Nella nostra regione il giro d’affari è milionario. Denunciate 400 persone

Un utente aveva visto un’inserzione interessante, (un iPhone 14 nuovo a soli 100 euro, spedizione compresa). Un annuncio serio e affidabile, almeno all’apparenza. Ma dopo il primo contatto, l’autore dell’offerta (un italiano) aveva comunicato tre indirizzi mail differenti sui quali continuare e concludere l’accordo e attraverso i quali comunicare le coordinate bancarie su cui effettuare il pagamento. Questo sotterfugio ha consentito al truffatore di sfuggire alle verifiche di sicurezza della piattaforma, portando l’acquirente a effettuare il pagamento mediante ricarica di una carta prepagata. L’ottima occasione legata al prezzo, nascondeva dunque il raggiro. Oltre alla delusione per l’acquisto sfumato, l’amara sorpresa di vedere volatilizzati i risparmi destinati ai regali.

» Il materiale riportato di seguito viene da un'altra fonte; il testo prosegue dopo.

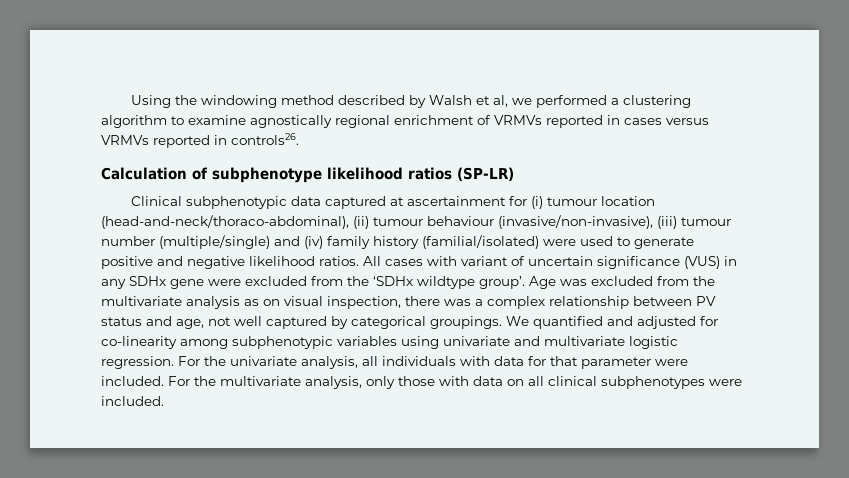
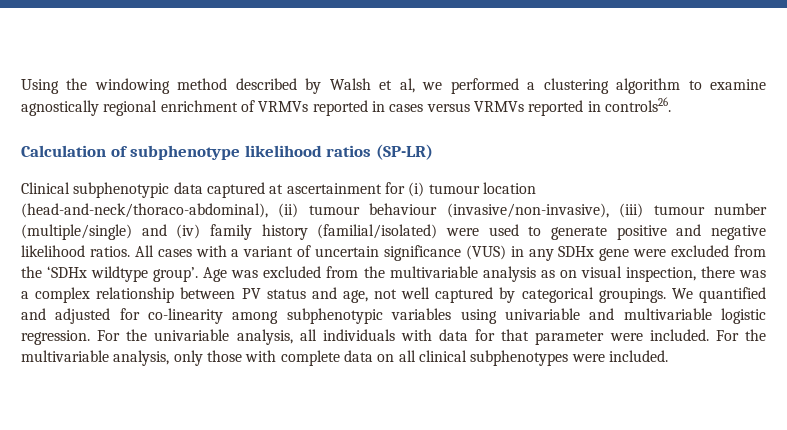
- All cases with variant of uncertain significance (VUS) in any SDHx gene were excluded from the ‘SDHx wildtype group’.
+ All cases with a variant of uncertain significance (VUS) in any SDHx gene were excluded from the ‘SDHx wildtype group’.
- Age was excluded from the multivariate analysis as on visual inspection, there was a complex relationship between PV status and age, not well captured by categorical groupings.
+ Age was excluded from the multivariable analysis as on visual inspection, there was a complex relationship between PV status and age, not well captured by categorical groupings.
- We quantified and adjusted for co-linearity among subphenotypic variables using univariate and multivariate logistic regression.
+ We quantified and adjusted for co-linearity among subphenotypic variables using univariable and multivariable logistic regression.
- For the univariate analysis, all individuals with data for that parameter were included.
+ For the univariable analysis, all individuals with data for that parameter were included.
- For the multivariate analysis, only those with data on all clinical subphenotypes were included.
+ For the multivariable analysis, only those with complete data on all clinical subphenotypes were included.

L’episodio è citato in un comunicato della polizia Postale diffuso ieri, e il malcapitato è la prima vittima dell’ondata natalizia di truffe. E proprio per difendere i consumatori dai rischi di truffe online, Polposta ha messo a disposizione una serie di informazioni per garantire la sicurezza in rete, la tutela dei dati personali, la protezione da frodi e rischi negli acquisti. Il 60% dei raggiri è nelle vendite online. Infatti, nei primi undici mesi di quest’anno la polizia Postale ha trattato a livello nazionale più di 14mila casi di truffe di cui oltre il 60% è costituito, come tipologia, proprio dal commercio elettronico, per l’acquisto di beni e servizi immobiliari legati all’affitto di case vacanze fantasma. Solo in questi ambiti criminali sono stati sottratti quasi 9 milioni di euro, per i quali sono state denunciate più di 2.500 persone. Nel Torinese i casi trattati sono stati quasi tremila, per un giro d’affari che sfiora i due milioni e il totale dei denunciati è di oltre quattrocento persone. Il numero delle segnalazioni e denunce ricevute che in questo periodo stanno crescendo in modo esponenziale, ha ovviamente richiamato l’attenzione di Polposta che ha potenziato ogni utile strumento per indirizzare l’utenza ad un uso appropriato della Rete e degli strumenti di pagamento online e contrastare, nel contempo, le truffe. I consigli sono pressoché sempre gli stessi: rivolgersi esclusivamente a piattaforme sicure e note, utilizzare per i pagamenti solo carte ricaricabili, diffidare di prezzi eccessivamente bassi, non procedere a pagamenti attraverso ricariche di PostePay o simili o su conti correnti esteri.